Data for processing
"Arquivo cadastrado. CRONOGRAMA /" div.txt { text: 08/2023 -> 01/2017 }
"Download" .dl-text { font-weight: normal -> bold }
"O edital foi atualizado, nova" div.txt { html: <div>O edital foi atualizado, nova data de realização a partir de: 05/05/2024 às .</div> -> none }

...

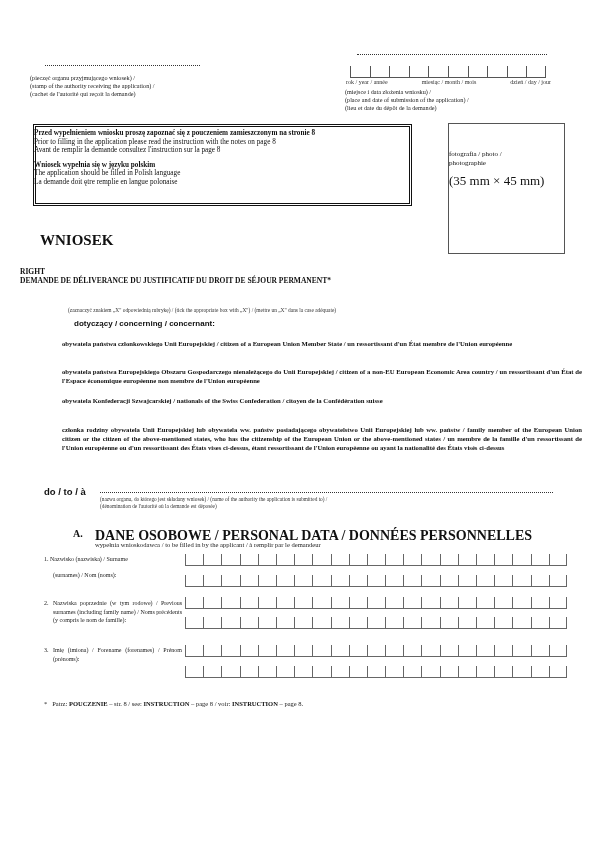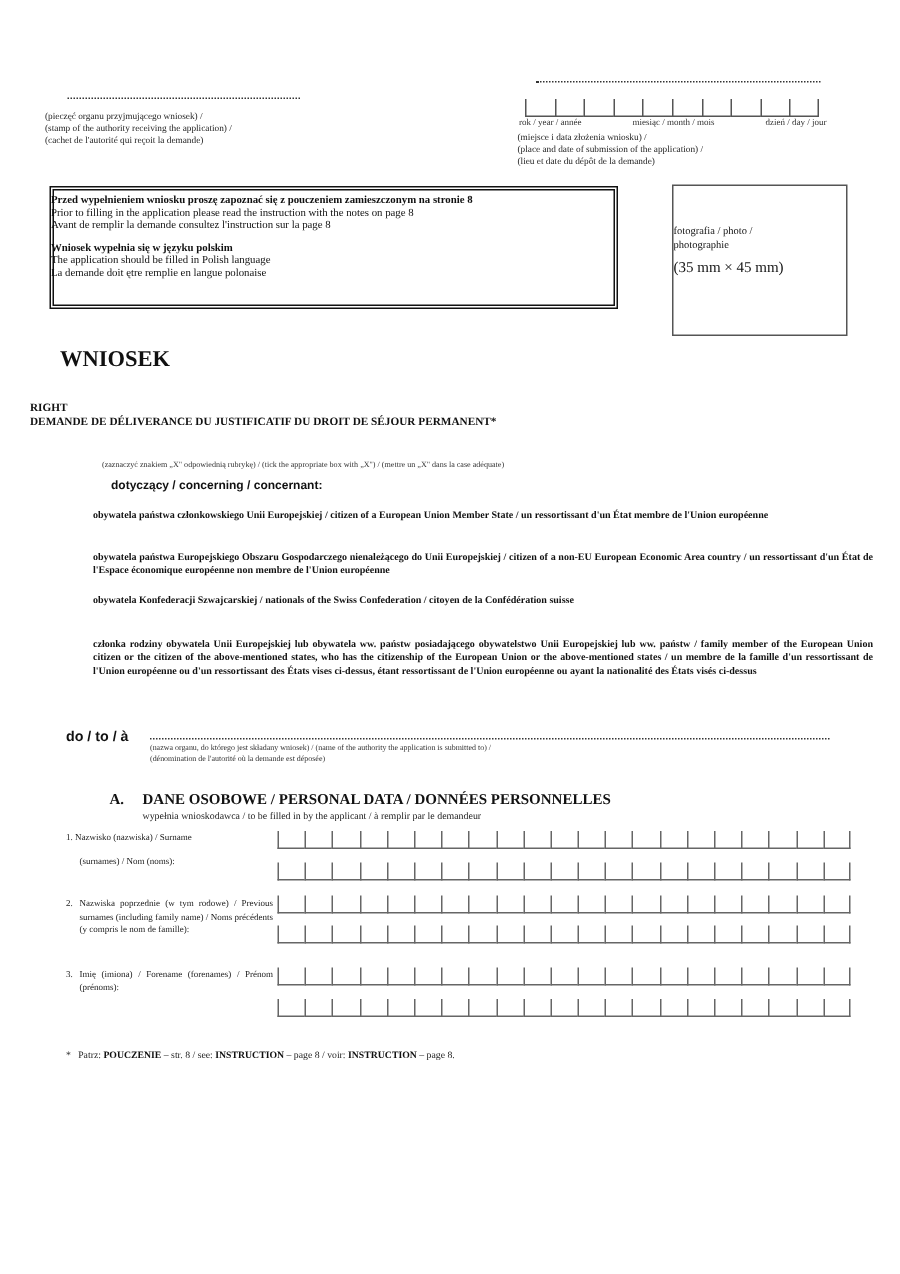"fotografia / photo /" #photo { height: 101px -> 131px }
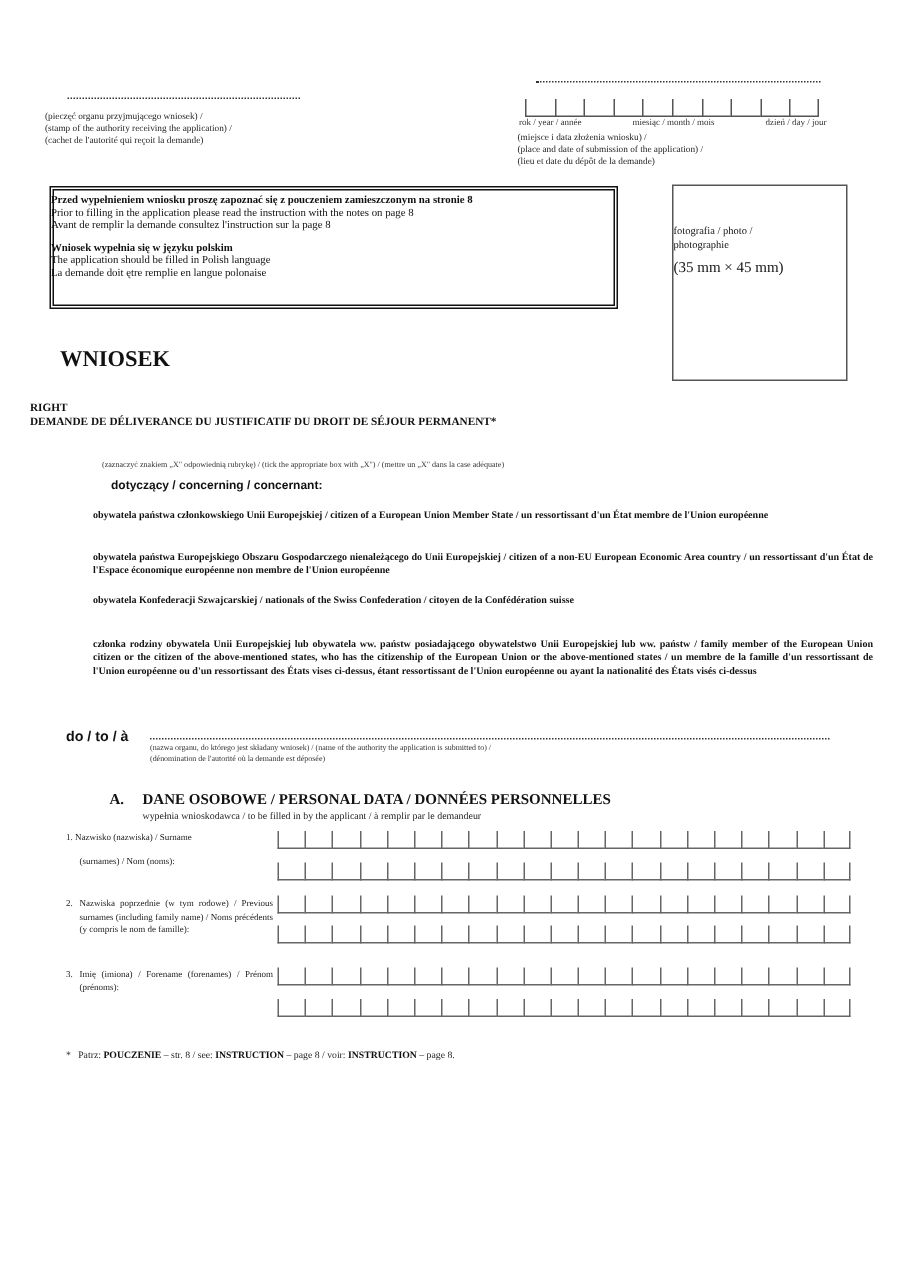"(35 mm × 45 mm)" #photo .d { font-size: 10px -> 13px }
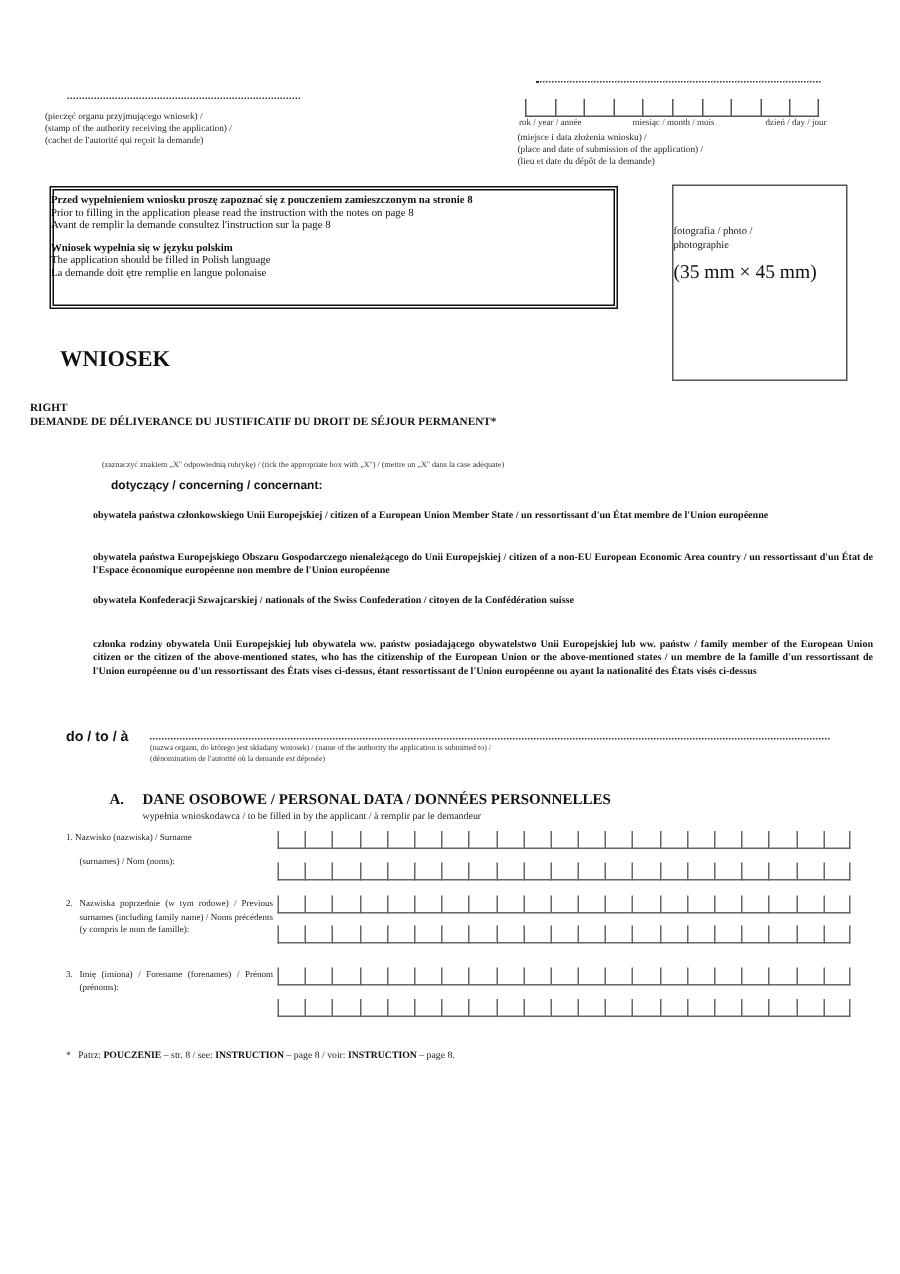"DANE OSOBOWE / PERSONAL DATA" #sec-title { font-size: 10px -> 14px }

--

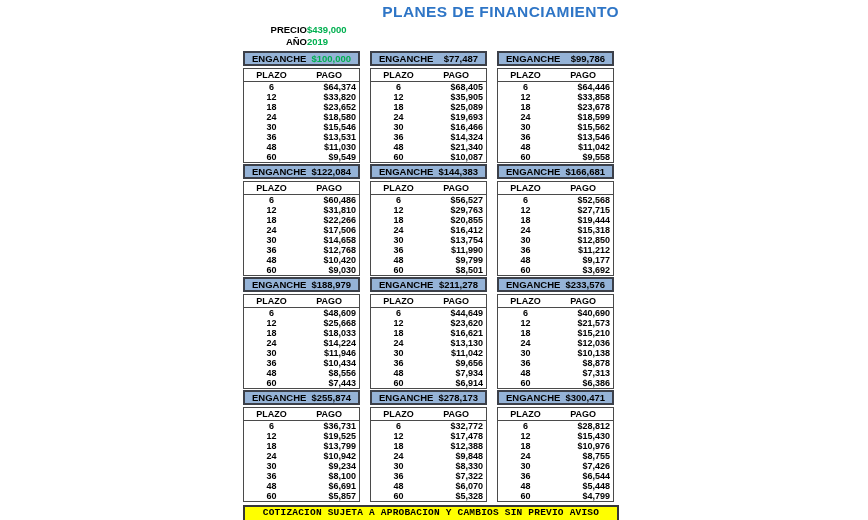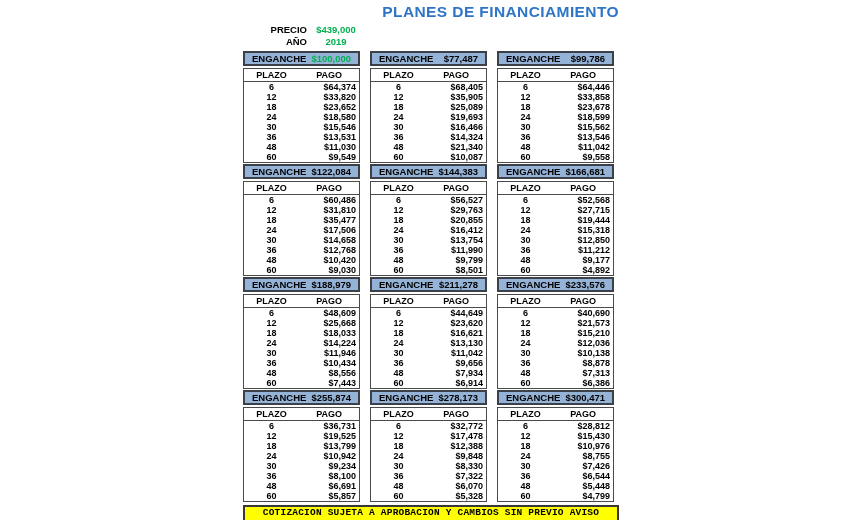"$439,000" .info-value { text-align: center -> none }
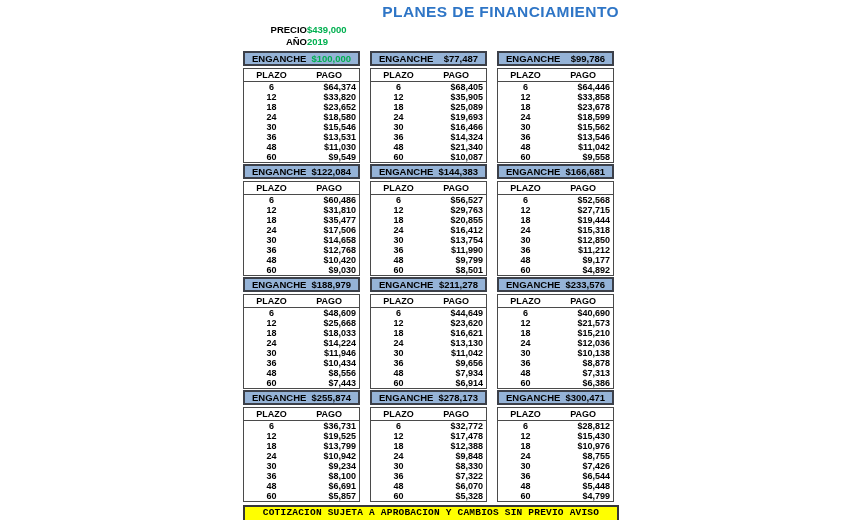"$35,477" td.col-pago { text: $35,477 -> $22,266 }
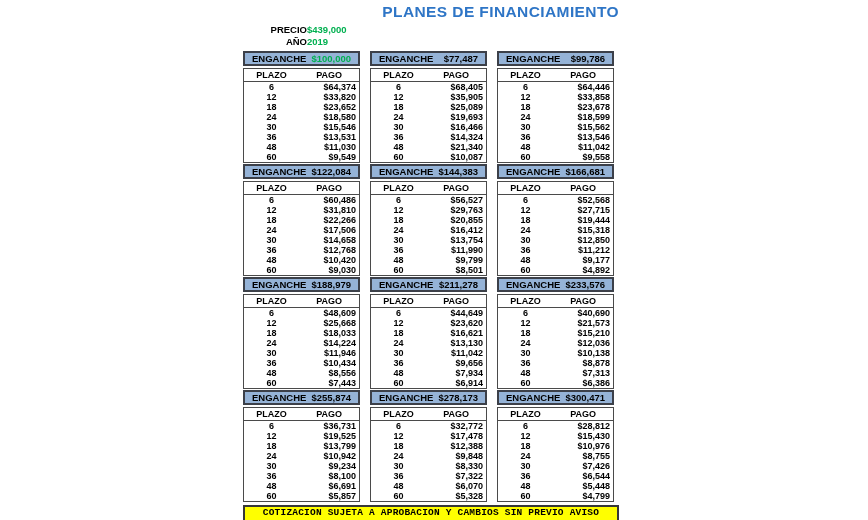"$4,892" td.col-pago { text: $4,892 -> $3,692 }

Requirement
Pictures in the material above should be skipped; print exactly the lines from the one with "text: $35,477 ->" through the one with "text: $4,892 ->".

Exercise answer
"$35,477" td.col-pago { text: $35,477 -> $22,266 }
"$4,892" td.col-pago { text: $4,892 -> $3,692 }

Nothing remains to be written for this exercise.